[Data — start]

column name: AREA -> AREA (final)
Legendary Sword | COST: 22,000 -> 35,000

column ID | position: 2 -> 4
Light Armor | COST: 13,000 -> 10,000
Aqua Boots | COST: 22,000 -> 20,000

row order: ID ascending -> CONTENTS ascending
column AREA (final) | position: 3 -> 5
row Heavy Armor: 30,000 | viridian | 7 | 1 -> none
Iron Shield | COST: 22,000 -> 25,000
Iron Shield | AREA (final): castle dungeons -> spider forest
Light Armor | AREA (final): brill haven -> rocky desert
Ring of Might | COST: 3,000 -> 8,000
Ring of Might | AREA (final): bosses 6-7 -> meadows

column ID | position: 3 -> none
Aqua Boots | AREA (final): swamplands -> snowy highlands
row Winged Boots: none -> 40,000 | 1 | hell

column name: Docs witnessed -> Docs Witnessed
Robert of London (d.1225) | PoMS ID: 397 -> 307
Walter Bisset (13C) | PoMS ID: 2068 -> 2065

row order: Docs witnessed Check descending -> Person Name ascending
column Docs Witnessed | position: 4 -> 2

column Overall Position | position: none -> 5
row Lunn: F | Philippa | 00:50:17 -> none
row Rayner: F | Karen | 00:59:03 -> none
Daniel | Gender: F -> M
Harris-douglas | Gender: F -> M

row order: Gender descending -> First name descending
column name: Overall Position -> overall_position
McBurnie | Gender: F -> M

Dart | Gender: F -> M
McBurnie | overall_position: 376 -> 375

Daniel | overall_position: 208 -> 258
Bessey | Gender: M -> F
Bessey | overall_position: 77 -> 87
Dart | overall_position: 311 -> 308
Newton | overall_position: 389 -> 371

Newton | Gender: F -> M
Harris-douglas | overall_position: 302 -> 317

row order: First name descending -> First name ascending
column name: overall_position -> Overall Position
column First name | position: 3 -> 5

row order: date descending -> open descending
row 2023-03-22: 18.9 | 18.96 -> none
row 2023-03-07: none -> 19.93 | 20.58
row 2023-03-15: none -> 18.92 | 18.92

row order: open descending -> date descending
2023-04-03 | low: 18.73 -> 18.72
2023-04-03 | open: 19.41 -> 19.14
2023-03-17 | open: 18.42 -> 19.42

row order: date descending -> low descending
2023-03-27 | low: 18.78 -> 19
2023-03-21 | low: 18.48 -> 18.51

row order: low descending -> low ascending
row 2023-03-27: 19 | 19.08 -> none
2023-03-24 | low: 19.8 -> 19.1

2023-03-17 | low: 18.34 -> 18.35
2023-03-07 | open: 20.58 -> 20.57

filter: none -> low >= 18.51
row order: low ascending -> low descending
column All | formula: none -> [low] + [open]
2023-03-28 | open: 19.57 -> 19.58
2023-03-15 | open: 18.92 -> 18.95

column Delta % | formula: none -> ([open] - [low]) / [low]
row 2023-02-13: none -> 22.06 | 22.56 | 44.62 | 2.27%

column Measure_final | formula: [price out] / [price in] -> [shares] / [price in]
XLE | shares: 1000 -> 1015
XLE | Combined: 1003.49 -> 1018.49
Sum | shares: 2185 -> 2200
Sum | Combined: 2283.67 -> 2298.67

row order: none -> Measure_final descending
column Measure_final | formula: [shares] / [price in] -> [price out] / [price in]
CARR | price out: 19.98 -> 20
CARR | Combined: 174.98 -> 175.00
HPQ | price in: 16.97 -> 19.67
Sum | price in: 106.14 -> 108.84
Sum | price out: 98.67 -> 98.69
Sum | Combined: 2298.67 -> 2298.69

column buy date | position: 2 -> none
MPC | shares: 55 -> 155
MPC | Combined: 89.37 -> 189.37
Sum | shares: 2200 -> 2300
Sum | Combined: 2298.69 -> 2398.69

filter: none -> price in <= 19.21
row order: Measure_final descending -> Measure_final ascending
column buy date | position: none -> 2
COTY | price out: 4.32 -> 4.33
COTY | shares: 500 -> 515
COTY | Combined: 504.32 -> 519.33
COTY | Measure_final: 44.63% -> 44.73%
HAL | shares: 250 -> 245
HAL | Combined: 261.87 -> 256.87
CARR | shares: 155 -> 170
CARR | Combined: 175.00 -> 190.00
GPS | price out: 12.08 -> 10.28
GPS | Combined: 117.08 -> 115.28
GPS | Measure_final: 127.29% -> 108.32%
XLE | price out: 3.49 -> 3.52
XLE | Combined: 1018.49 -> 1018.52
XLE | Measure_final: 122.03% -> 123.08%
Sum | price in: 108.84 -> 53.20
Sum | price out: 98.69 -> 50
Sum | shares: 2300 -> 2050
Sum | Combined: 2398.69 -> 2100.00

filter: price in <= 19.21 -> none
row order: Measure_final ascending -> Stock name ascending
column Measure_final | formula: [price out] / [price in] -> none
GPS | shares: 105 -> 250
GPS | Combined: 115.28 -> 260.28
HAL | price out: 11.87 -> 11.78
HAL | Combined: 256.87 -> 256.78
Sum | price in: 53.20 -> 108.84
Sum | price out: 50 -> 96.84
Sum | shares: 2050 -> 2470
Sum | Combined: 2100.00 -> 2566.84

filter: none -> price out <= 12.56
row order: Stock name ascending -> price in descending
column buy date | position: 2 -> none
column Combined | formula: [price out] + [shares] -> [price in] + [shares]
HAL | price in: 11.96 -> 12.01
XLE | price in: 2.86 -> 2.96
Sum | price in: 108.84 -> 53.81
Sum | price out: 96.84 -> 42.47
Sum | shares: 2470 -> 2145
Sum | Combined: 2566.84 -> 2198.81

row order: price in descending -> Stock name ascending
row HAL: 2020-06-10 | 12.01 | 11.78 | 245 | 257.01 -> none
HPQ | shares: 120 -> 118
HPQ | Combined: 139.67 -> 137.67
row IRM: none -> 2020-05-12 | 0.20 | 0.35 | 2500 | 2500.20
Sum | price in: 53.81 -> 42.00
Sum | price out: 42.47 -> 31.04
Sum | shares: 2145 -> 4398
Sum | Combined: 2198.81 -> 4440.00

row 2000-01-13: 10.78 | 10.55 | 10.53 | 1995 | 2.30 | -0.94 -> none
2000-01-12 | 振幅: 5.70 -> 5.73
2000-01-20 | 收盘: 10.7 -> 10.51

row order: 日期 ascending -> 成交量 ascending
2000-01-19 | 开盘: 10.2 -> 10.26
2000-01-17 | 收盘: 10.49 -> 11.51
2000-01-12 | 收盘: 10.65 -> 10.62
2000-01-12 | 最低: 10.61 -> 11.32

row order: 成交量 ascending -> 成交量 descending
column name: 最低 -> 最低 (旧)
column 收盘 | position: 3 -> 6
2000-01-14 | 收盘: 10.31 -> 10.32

[Data — finish]

▶ _Exercise prompt_
Without dropping a single line, output the records above exactly.

▶ _Written reply_
column name: AREA -> AREA (final)
Legendary Sword | COST: 22,000 -> 35,000

column ID | position: 2 -> 4
Light Armor | COST: 13,000 -> 10,000
Aqua Boots | COST: 22,000 -> 20,000

row order: ID ascending -> CONTENTS ascending
column AREA (final) | position: 3 -> 5
row Heavy Armor: 30,000 | viridian | 7 | 1 -> none
Iron Shield | COST: 22,000 -> 25,000
Iron Shield | AREA (final): castle dungeons -> spider forest
Light Armor | AREA (final): brill haven -> rocky desert
Ring of Might | COST: 3,000 -> 8,000
Ring of Might | AREA (final): bosses 6-7 -> meadows

column ID | position: 3 -> none
Aqua Boots | AREA (final): swamplands -> snowy highlands
row Winged Boots: none -> 40,000 | 1 | hell

column name: Docs witnessed -> Docs Witnessed
Robert of London (d.1225) | PoMS ID: 397 -> 307
Walter Bisset (13C) | PoMS ID: 2068 -> 2065

row order: Docs witnessed Check descending -> Person Name ascending
column Docs Witnessed | position: 4 -> 2

column Overall Position | position: none -> 5
row Lunn: F | Philippa | 00:50:17 -> none
row Rayner: F | Karen | 00:59:03 -> none
Daniel | Gender: F -> M
Harris-douglas | Gender: F -> M

row order: Gender descending -> First name descending
column name: Overall Position -> overall_position
McBurnie | Gender: F -> M

Dart | Gender: F -> M
McBurnie | overall_position: 376 -> 375

Daniel | overall_position: 208 -> 258
Bessey | Gender: M -> F
Bessey | overall_position: 77 -> 87
Dart | overall_position: 311 -> 308
Newton | overall_position: 389 -> 371

Newton | Gender: F -> M
Harris-douglas | overall_position: 302 -> 317

row order: First name descending -> First name ascending
column name: overall_position -> Overall Position
column First name | position: 3 -> 5

row order: date descending -> open descending
row 2023-03-22: 18.9 | 18.96 -> none
row 2023-03-07: none -> 19.93 | 20.58
row 2023-03-15: none -> 18.92 | 18.92

row order: open descending -> date descending
2023-04-03 | low: 18.73 -> 18.72
2023-04-03 | open: 19.41 -> 19.14
2023-03-17 | open: 18.42 -> 19.42

row order: date descending -> low descending
2023-03-27 | low: 18.78 -> 19
2023-03-21 | low: 18.48 -> 18.51

row order: low descending -> low ascending
row 2023-03-27: 19 | 19.08 -> none
2023-03-24 | low: 19.8 -> 19.1

2023-03-17 | low: 18.34 -> 18.35
2023-03-07 | open: 20.58 -> 20.57

filter: none -> low >= 18.51
row order: low ascending -> low descending
column All | formula: none -> [low] + [open]
2023-03-28 | open: 19.57 -> 19.58
2023-03-15 | open: 18.92 -> 18.95

column Delta % | formula: none -> ([open] - [low]) / [low]
row 2023-02-13: none -> 22.06 | 22.56 | 44.62 | 2.27%

column Measure_final | formula: [price out] / [price in] -> [shares] / [price in]
XLE | shares: 1000 -> 1015
XLE | Combined: 1003.49 -> 1018.49
Sum | shares: 2185 -> 2200
Sum | Combined: 2283.67 -> 2298.67

row order: none -> Measure_final descending
column Measure_final | formula: [shares] / [price in] -> [price out] / [price in]
CARR | price out: 19.98 -> 20
CARR | Combined: 174.98 -> 175.00
HPQ | price in: 16.97 -> 19.67
Sum | price in: 106.14 -> 108.84
Sum | price out: 98.67 -> 98.69
Sum | Combined: 2298.67 -> 2298.69

column buy date | position: 2 -> none
MPC | shares: 55 -> 155
MPC | Combined: 89.37 -> 189.37
Sum | shares: 2200 -> 2300
Sum | Combined: 2298.69 -> 2398.69

filter: none -> price in <= 19.21
row order: Measure_final descending -> Measure_final ascending
column buy date | position: none -> 2
COTY | price out: 4.32 -> 4.33
COTY | shares: 500 -> 515
COTY | Combined: 504.32 -> 519.33
COTY | Measure_final: 44.63% -> 44.73%
HAL | shares: 250 -> 245
HAL | Combined: 261.87 -> 256.87
CARR | shares: 155 -> 170
CARR | Combined: 175.00 -> 190.00
GPS | price out: 12.08 -> 10.28
GPS | Combined: 117.08 -> 115.28
GPS | Measure_final: 127.29% -> 108.32%
XLE | price out: 3.49 -> 3.52
XLE | Combined: 1018.49 -> 1018.52
XLE | Measure_final: 122.03% -> 123.08%
Sum | price in: 108.84 -> 53.20
Sum | price out: 98.69 -> 50
Sum | shares: 2300 -> 2050
Sum | Combined: 2398.69 -> 2100.00

filter: price in <= 19.21 -> none
row order: Measure_final ascending -> Stock name ascending
column Measure_final | formula: [price out] / [price in] -> none
GPS | shares: 105 -> 250
GPS | Combined: 115.28 -> 260.28
HAL | price out: 11.87 -> 11.78
HAL | Combined: 256.87 -> 256.78
Sum | price in: 53.20 -> 108.84
Sum | price out: 50 -> 96.84
Sum | shares: 2050 -> 2470
Sum | Combined: 2100.00 -> 2566.84

filter: none -> price out <= 12.56
row order: Stock name ascending -> price in descending
column buy date | position: 2 -> none
column Combined | formula: [price out] + [shares] -> [price in] + [shares]
HAL | price in: 11.96 -> 12.01
XLE | price in: 2.86 -> 2.96
Sum | price in: 108.84 -> 53.81
Sum | price out: 96.84 -> 42.47
Sum | shares: 2470 -> 2145
Sum | Combined: 2566.84 -> 2198.81

row order: price in descending -> Stock name ascending
row HAL: 2020-06-10 | 12.01 | 11.78 | 245 | 257.01 -> none
HPQ | shares: 120 -> 118
HPQ | Combined: 139.67 -> 137.67
row IRM: none -> 2020-05-12 | 0.20 | 0.35 | 2500 | 2500.20
Sum | price in: 53.81 -> 42.00
Sum | price out: 42.47 -> 31.04
Sum | shares: 2145 -> 4398
Sum | Combined: 2198.81 -> 4440.00

row 2000-01-13: 10.78 | 10.55 | 10.53 | 1995 | 2.30 | -0.94 -> none
2000-01-12 | 振幅: 5.70 -> 5.73
2000-01-20 | 收盘: 10.7 -> 10.51

row order: 日期 ascending -> 成交量 ascending
2000-01-19 | 开盘: 10.2 -> 10.26
2000-01-17 | 收盘: 10.49 -> 11.51
2000-01-12 | 收盘: 10.65 -> 10.62
2000-01-12 | 最低: 10.61 -> 11.32

row order: 成交量 ascending -> 成交量 descending
column name: 最低 -> 最低 (旧)
column 收盘 | position: 3 -> 6
2000-01-14 | 收盘: 10.31 -> 10.32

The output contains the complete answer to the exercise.